TASK DETAILS —
Copy out all the lines in the records that include the word "teal".
THE DATA START
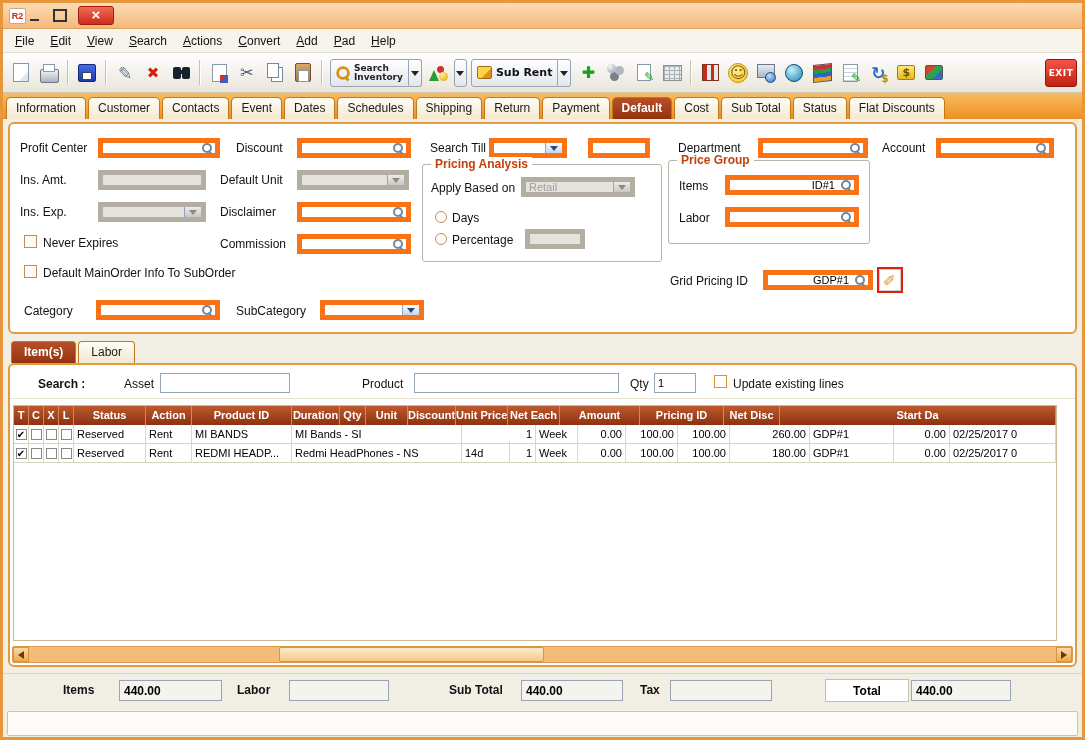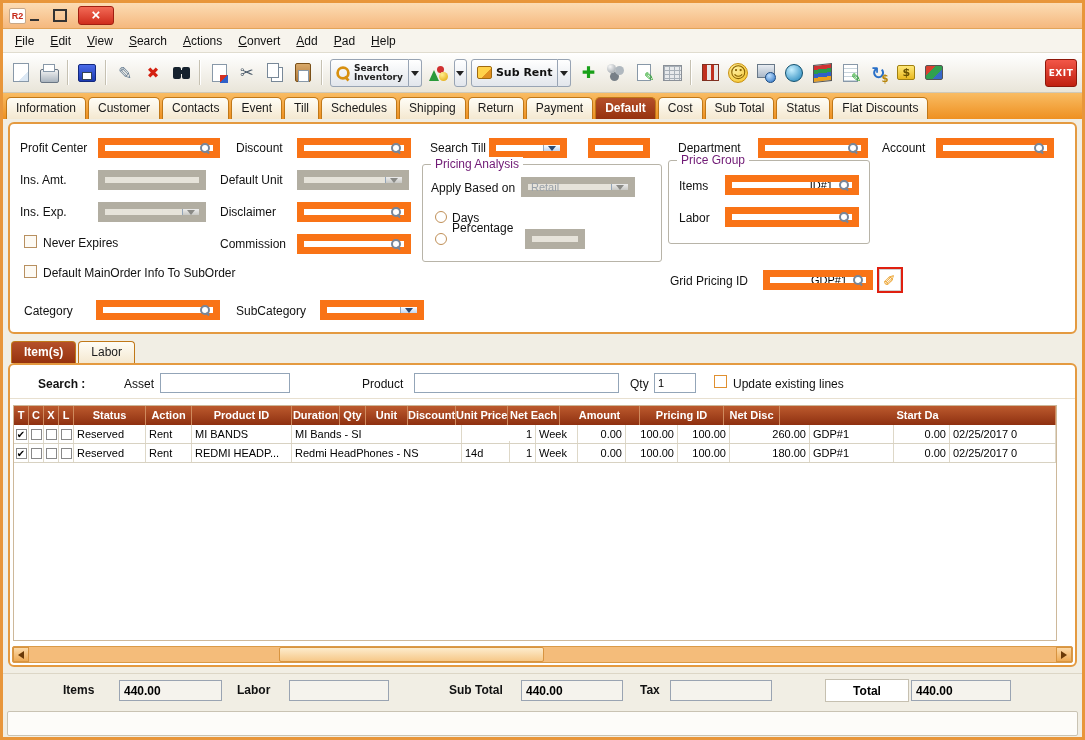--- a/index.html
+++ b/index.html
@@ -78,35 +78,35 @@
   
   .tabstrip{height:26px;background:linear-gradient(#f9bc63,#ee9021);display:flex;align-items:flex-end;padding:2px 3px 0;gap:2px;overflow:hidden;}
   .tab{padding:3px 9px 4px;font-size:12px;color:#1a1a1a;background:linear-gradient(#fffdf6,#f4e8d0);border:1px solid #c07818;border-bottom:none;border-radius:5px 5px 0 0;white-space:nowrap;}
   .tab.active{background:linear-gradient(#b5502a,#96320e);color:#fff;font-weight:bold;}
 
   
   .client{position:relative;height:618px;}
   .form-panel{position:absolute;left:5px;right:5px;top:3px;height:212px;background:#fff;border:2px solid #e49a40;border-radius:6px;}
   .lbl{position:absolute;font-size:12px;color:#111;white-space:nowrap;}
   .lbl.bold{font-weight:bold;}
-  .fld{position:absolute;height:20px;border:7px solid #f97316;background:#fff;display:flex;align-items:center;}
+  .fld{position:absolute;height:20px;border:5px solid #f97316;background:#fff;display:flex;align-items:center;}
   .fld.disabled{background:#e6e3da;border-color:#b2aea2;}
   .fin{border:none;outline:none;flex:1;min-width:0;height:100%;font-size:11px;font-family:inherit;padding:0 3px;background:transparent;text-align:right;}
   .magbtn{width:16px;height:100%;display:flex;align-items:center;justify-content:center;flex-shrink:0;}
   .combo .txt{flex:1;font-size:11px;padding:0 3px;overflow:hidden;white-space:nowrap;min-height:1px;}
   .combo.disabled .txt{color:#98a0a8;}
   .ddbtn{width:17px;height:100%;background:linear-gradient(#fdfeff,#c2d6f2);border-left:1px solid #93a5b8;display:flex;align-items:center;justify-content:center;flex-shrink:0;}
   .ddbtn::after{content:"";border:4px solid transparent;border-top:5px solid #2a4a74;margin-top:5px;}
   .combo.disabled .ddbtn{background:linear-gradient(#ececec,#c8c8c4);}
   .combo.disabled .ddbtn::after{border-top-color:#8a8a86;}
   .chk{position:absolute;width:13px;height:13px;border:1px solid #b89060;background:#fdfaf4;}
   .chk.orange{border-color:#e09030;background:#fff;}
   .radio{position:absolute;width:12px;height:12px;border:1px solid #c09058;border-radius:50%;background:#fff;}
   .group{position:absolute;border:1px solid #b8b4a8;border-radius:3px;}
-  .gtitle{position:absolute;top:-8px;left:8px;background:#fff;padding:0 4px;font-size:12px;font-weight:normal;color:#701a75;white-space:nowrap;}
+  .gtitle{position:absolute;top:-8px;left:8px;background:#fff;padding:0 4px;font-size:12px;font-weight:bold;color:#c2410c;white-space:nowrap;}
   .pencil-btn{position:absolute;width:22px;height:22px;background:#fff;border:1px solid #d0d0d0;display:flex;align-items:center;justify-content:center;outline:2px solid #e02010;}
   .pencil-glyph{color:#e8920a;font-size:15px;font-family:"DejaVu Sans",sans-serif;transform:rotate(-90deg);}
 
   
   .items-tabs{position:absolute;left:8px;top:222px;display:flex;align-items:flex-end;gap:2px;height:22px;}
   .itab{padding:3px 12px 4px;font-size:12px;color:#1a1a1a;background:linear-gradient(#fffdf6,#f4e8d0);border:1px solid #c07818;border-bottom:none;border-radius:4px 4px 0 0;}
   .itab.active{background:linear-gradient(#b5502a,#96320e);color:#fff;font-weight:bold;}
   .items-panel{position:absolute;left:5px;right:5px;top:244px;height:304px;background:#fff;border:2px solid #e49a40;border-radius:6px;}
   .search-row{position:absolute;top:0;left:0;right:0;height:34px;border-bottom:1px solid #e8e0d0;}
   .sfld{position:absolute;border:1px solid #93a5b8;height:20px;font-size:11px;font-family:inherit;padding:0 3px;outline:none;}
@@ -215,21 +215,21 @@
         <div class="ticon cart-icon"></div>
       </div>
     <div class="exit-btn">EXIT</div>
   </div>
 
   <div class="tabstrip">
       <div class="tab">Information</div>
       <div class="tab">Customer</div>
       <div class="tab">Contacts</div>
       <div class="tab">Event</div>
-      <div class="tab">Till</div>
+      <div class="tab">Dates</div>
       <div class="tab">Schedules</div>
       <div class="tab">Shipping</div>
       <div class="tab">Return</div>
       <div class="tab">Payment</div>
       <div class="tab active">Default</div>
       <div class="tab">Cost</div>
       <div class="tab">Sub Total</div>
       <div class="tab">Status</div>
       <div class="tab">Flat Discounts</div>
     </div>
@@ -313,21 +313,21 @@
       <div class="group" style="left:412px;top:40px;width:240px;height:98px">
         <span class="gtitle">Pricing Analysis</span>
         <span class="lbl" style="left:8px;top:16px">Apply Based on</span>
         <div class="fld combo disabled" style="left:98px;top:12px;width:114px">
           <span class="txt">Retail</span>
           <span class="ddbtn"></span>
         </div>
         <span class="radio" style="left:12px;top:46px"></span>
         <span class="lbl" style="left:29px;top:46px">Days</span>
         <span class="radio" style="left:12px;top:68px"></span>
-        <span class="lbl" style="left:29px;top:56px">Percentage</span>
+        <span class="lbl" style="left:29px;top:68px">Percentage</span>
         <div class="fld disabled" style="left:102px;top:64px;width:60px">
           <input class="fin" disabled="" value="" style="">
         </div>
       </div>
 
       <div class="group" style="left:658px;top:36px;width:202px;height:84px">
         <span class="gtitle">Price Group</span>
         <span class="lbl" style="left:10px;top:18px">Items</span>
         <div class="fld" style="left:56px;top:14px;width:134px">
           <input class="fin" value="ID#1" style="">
THE DATA END
THE DATA START
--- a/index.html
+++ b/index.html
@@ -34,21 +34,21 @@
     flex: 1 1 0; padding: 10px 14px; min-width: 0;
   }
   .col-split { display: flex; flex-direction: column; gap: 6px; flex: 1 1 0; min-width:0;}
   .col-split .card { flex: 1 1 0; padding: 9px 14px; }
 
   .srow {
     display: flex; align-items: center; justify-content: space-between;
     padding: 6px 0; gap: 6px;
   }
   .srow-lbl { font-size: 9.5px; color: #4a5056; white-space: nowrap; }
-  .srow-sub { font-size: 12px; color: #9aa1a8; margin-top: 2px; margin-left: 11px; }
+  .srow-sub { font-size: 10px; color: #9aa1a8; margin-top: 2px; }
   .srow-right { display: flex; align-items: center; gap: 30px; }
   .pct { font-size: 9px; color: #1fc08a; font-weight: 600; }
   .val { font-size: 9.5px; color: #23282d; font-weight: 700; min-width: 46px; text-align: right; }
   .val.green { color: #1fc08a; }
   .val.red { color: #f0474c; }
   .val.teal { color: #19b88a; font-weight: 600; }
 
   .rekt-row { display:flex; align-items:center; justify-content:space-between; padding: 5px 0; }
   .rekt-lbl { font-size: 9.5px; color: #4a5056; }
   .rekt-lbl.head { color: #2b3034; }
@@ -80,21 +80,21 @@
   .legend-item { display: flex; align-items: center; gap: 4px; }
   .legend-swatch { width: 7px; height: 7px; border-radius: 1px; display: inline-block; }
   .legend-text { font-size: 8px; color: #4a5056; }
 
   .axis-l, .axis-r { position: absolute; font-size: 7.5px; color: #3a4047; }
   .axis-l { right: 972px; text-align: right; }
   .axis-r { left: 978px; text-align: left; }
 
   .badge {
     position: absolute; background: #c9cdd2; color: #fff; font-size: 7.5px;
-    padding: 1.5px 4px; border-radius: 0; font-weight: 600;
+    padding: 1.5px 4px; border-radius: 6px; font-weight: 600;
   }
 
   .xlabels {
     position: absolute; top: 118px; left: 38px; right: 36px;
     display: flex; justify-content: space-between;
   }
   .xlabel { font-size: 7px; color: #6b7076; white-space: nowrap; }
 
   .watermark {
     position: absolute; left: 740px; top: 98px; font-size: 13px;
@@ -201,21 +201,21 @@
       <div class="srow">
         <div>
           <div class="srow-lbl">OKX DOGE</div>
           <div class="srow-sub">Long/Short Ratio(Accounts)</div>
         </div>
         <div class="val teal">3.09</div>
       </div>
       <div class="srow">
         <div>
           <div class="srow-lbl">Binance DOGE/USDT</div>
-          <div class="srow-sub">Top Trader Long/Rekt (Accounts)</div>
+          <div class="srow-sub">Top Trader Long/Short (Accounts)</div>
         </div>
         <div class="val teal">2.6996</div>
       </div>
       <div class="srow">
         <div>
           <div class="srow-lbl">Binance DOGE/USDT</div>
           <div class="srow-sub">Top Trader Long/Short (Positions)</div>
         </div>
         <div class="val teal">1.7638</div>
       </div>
THE DATA END
THE DATA START
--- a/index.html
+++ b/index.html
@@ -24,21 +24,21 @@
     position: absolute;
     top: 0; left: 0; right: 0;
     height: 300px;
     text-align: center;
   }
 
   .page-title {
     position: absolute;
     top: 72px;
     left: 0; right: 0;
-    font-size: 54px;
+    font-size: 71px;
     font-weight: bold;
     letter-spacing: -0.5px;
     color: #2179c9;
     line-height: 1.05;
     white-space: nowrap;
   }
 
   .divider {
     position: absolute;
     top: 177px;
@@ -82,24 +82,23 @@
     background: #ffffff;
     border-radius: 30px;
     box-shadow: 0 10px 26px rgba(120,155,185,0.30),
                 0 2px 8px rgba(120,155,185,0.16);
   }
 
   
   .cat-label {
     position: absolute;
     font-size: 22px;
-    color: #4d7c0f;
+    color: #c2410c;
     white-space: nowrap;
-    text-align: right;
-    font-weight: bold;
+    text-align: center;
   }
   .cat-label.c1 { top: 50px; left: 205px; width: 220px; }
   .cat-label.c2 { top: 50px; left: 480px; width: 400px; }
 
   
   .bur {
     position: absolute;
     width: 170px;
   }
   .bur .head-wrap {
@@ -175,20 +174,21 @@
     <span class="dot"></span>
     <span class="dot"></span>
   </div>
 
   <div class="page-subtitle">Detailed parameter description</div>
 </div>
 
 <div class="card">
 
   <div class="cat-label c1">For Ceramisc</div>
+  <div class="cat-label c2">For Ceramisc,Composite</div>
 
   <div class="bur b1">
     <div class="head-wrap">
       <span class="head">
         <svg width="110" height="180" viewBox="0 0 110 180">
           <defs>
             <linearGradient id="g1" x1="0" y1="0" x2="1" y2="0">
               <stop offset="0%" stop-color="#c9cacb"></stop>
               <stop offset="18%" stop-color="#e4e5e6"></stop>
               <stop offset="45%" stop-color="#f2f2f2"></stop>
THE DATA END
WRITTEN REPLY —
   .val.teal { color: #19b88a; font-weight: 600; }
         <div class="val teal">3.09</div>
         <div class="val teal">2.6996</div>
         <div class="val teal">1.7638</div>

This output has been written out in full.